[Excerpts from a dataset]

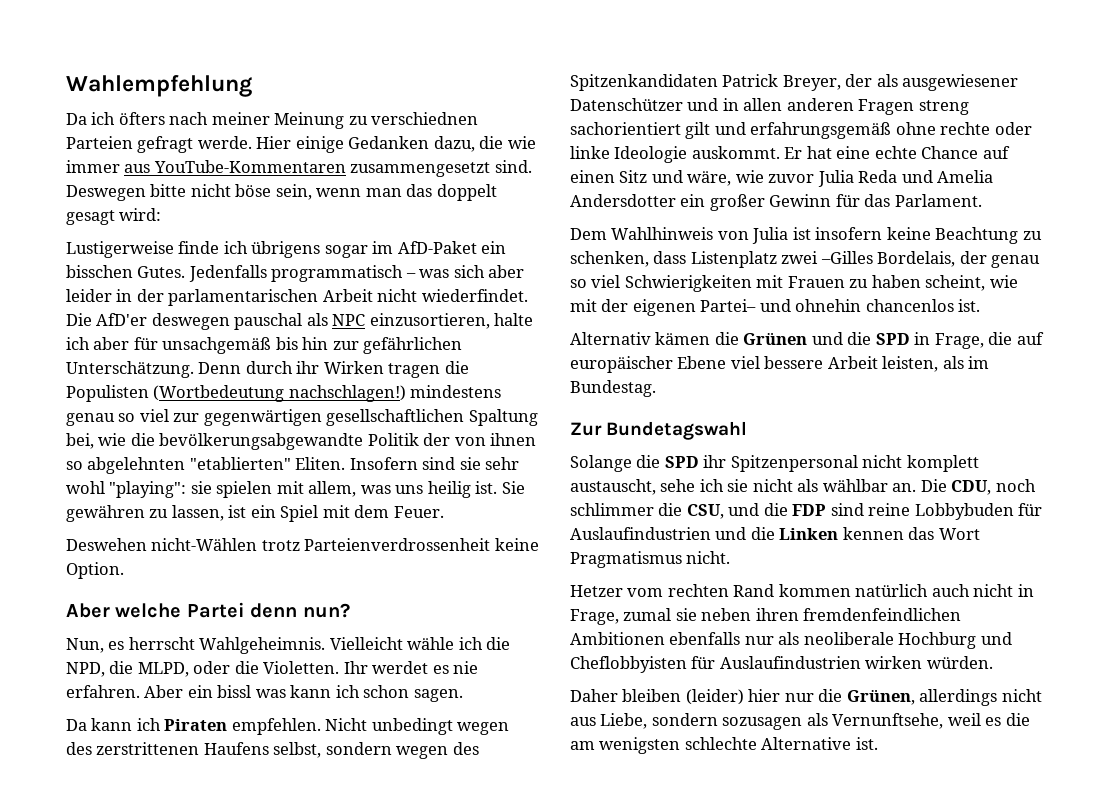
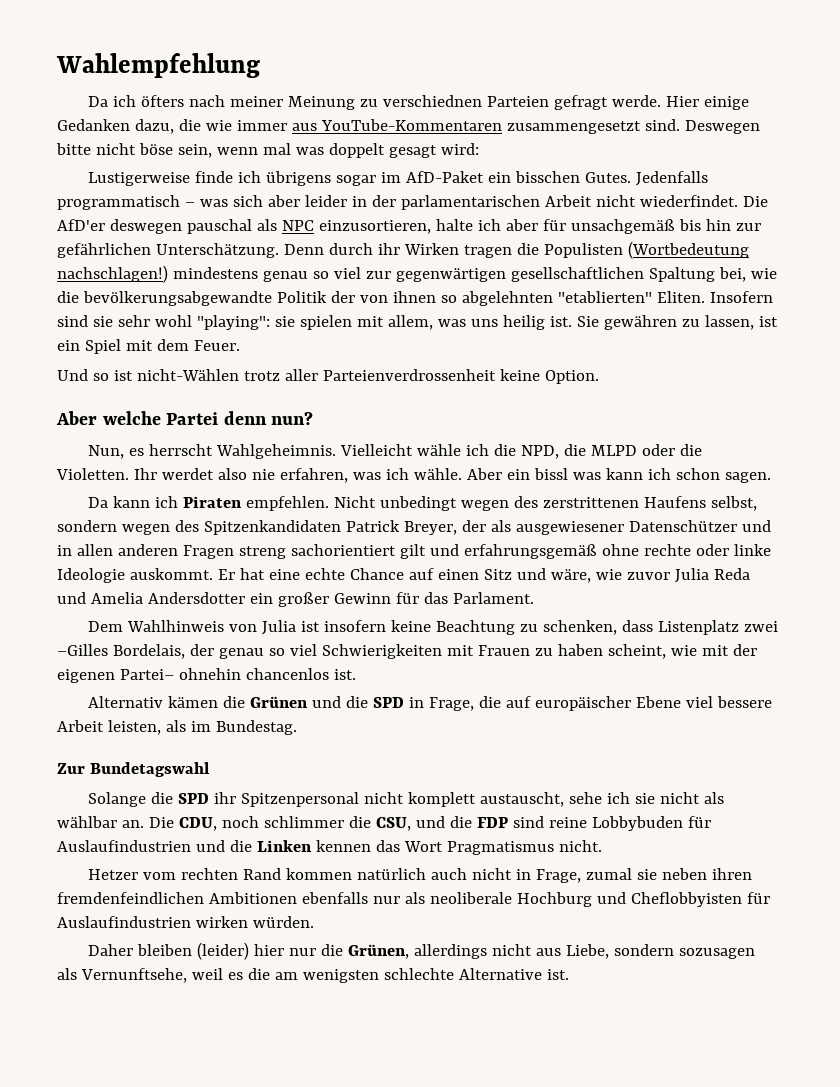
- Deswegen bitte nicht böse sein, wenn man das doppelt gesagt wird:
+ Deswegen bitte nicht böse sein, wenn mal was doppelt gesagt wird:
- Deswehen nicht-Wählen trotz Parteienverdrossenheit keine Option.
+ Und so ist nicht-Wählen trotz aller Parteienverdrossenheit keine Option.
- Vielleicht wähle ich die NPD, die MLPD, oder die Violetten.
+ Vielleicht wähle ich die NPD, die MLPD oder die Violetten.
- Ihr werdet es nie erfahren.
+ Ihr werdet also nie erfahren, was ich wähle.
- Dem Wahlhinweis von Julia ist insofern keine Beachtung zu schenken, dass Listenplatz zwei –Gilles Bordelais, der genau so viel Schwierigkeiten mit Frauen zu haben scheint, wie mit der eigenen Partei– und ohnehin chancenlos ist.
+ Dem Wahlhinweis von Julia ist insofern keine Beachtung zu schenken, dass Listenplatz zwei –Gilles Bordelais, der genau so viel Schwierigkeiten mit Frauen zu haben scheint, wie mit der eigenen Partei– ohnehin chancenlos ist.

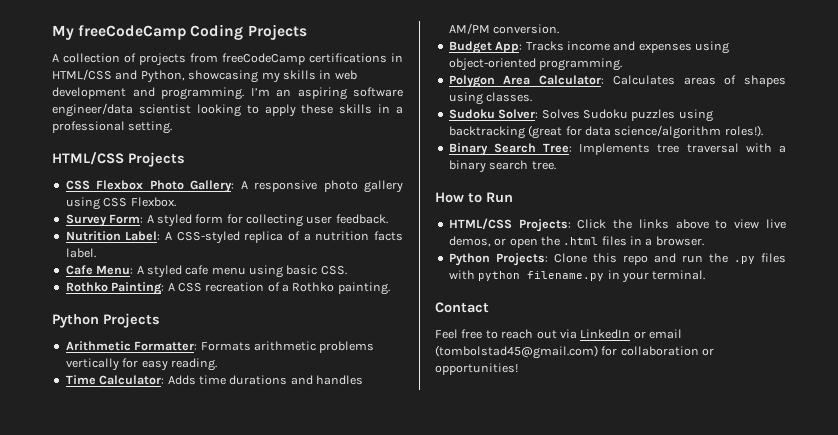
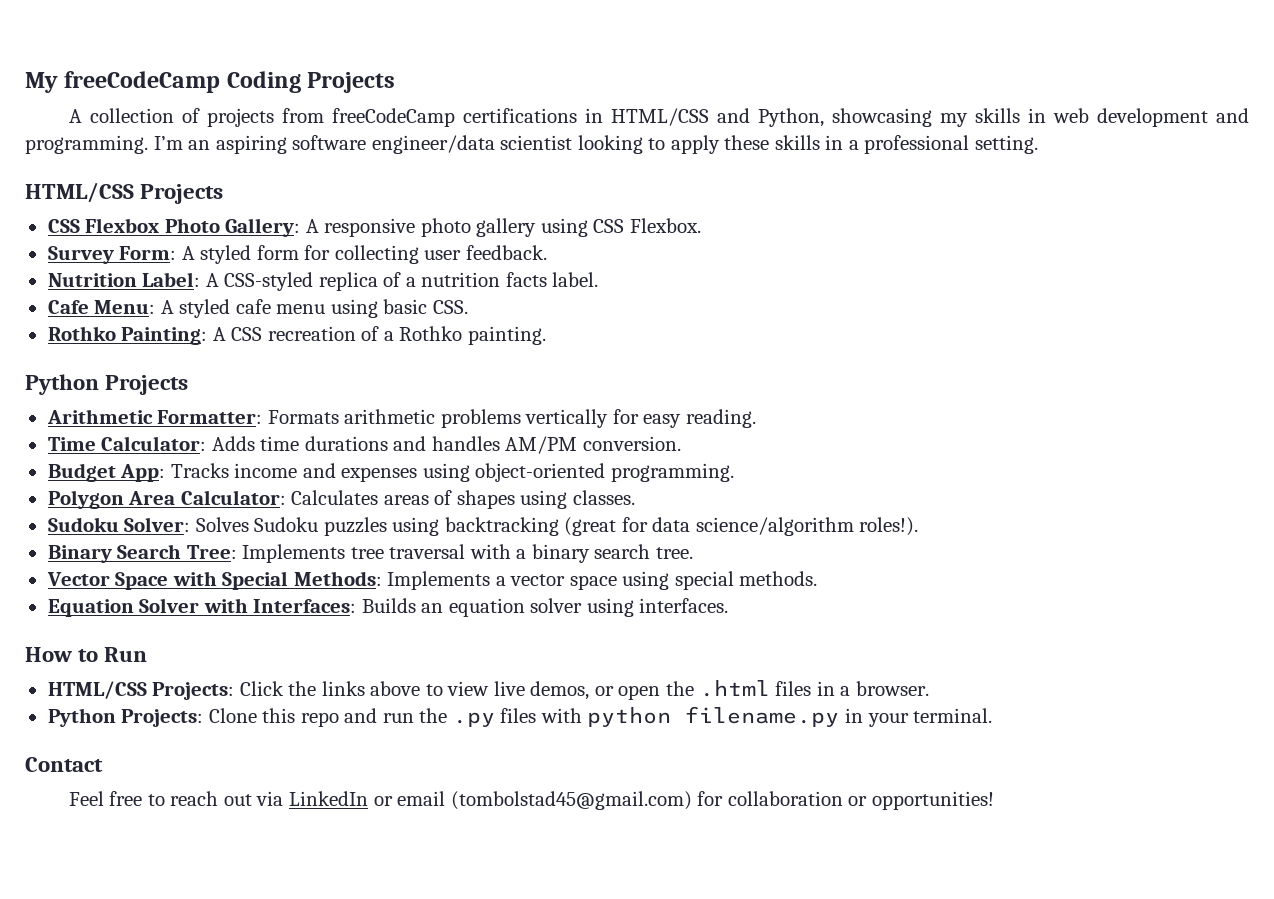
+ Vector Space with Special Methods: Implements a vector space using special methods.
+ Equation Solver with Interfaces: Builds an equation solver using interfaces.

**HOW TO COMPLETE THIS TASK**.
Write out each line again, exactly as it appears above, except for any picture.

**ANSWER BOX**.
- Deswegen bitte nicht böse sein, wenn man das doppelt gesagt wird:
+ Deswegen bitte nicht böse sein, wenn mal was doppelt gesagt wird:
- Deswehen nicht-Wählen trotz Parteienverdrossenheit keine Option.
+ Und so ist nicht-Wählen trotz aller Parteienverdrossenheit keine Option.
- Vielleicht wähle ich die NPD, die MLPD, oder die Violetten.
+ Vielleicht wähle ich die NPD, die MLPD oder die Violetten.
- Ihr werdet es nie erfahren.
+ Ihr werdet also nie erfahren, was ich wähle.
- Dem Wahlhinweis von Julia ist insofern keine Beachtung zu schenken, dass Listenplatz zwei –Gilles Bordelais, der genau so viel Schwierigkeiten mit Frauen zu haben scheint, wie mit der eigenen Partei– und ohnehin chancenlos ist.
+ Dem Wahlhinweis von Julia ist insofern keine Beachtung zu schenken, dass Listenplatz zwei –Gilles Bordelais, der genau so viel Schwierigkeiten mit Frauen zu haben scheint, wie mit der eigenen Partei– ohnehin chancenlos ist.

+ Vector Space with Special Methods: Implements a vector space using special methods.
+ Equation Solver with Interfaces: Builds an equation solver using interfaces.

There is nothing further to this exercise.